Post-op CRT indications: Positive margins and ENE are the two strongest indications (EORTC 22931 / RTOG 9501).

Salivary gland: Surgery first. ACC = complete excision + post-op RT; indolent but late lung metastases. Mucoepidermoid = excision ± RT based on grade. Lymphoepithelial carcinoma = EBV-related, behaves like NPC, good prognosis.

Immunotherapy: Pembrolizumab (anti-PD-1) is now first-line for recurrent/metastatic HNSCC (KEYNOTE-048).

Pre-RT dental assessment mandatory to prevent osteoradionecrosis.

HPV+ oropharyngeal cancer: De-intensification trials ongoing — better prognosis, may not need as aggressive treatment.

High Yield Summary

Disease complications: Airway obstruction (always protect the airway!), aspiration pneumonia, haemorrhage (carotid blow-out is catastrophic), cranial nerve palsies (NPC), distant metastasis, second primary tumours (field cancerization).

Surgical complications:

  • Total laryngectomy: loss of speech, loss of cough effort, swallowing dysfunction (neopharyngeal stricture), endocrine dysfunction (hypothyroidism, hypoparathyroidism), permanent tracheostomy stigmatisation, pharyngocutaneous fistula.
  • Partial laryngectomy: aspiration pneumonia, laryngocutaneous fistula, swallowing difficulty.
  • Neck dissection: CN XI injury (shoulder drop), chylous fistula (thoracic duct injury), marginal mandibular nerve injury.
  • Parotid surgery: CN VII injury, Frey syndrome (aberrant parasympathetic regeneration → gustatory sweating).
  • Post-operative haematoma: neck haematoma → venous compression → laryngeal oedema → airway obstruction → asphyxiation. First action = remove sutures at bedside.

RT complications (acute): Mucositis (most debilitating), radiation dermatitis, odynophagia, dysphagia, hoarseness.

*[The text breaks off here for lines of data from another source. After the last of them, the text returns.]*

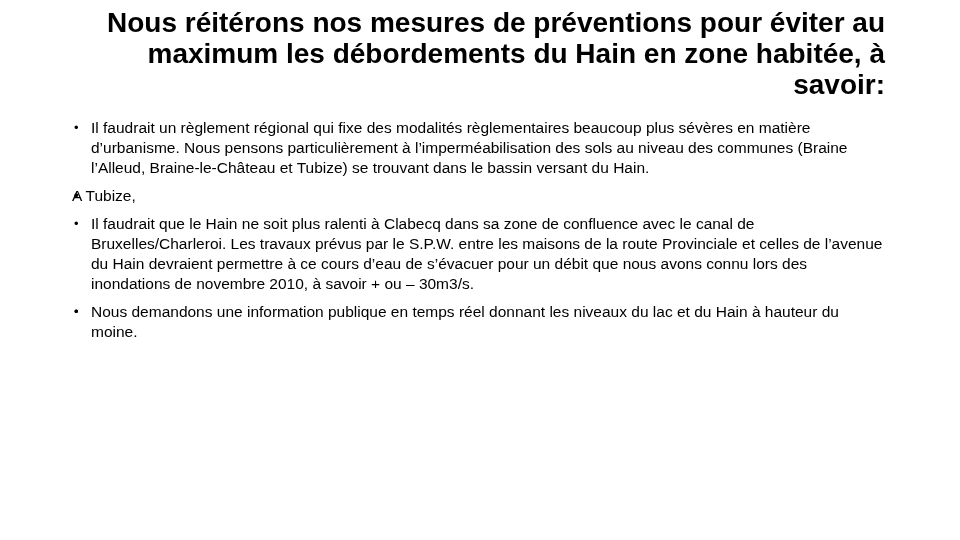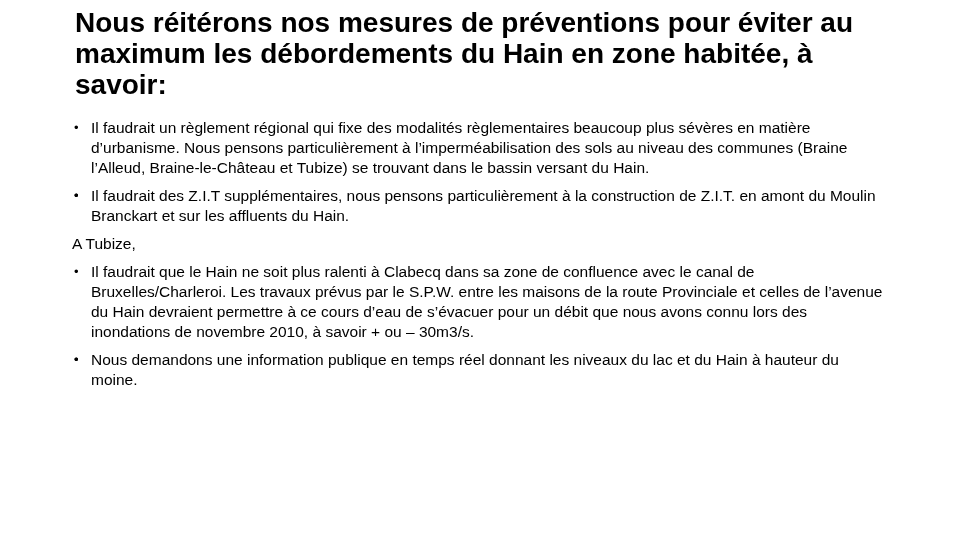--- a/index.html
+++ b/index.html
@@ -23,7 +23,7 @@
     font-size: 28px;
     line-height: 31px;
     font-weight: bold;
-    text-align: left;
+    text-align: right;
     letter-spacing: 0;
   }
   .body {

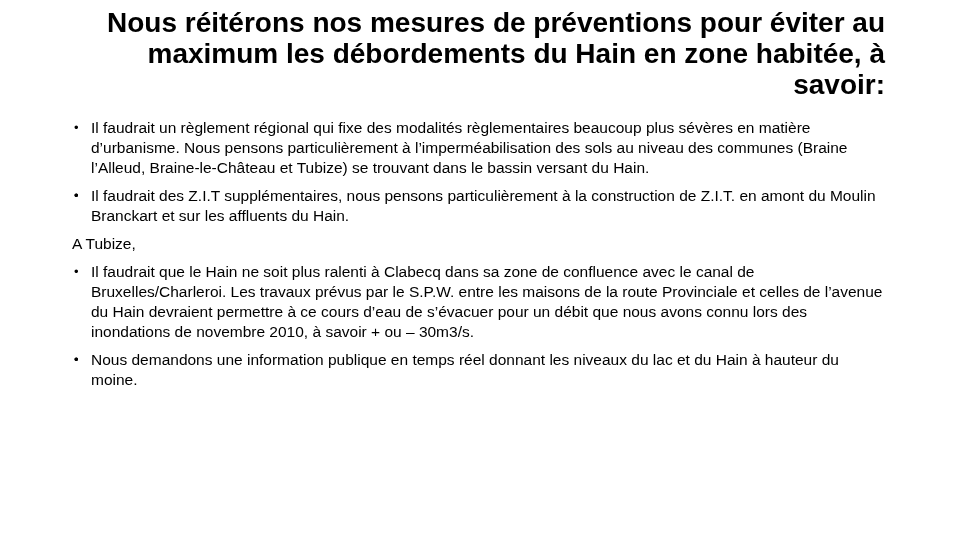--- a/index.html
+++ b/index.html
@@ -73,7 +73,6 @@
 
     <div class="item bullet">
       <span class="marker">•</span>
-      <span class="text">Il faudrait des Z.I.T supplémentaires, nous pensons particulièrement à la construction de Z.I.T. en amont du Moulin Branckart et sur les affluents du Hain.</span>
     </div>
 
     <div class="item plain">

RT complications (late): Xerostomia (most common chronic complaint), osteoradionecrosis (prevented by pre-RT dental assessment), fibrosis/trismus, hypothyroidism (annual TSH), laryngeal/pharyngeal stenosis, radiation-induced second malignancy.

Chemotherapy: Cisplatin = nephrotoxicity + ototoxicity + severe nausea. 5-FU = myelosuppression + stomatitis + diarrhoea.

Functional: Speech, swallowing, breathing, cosmesis, and psychosocial impact are unique to H&N cancer and require dedicated rehabilitation.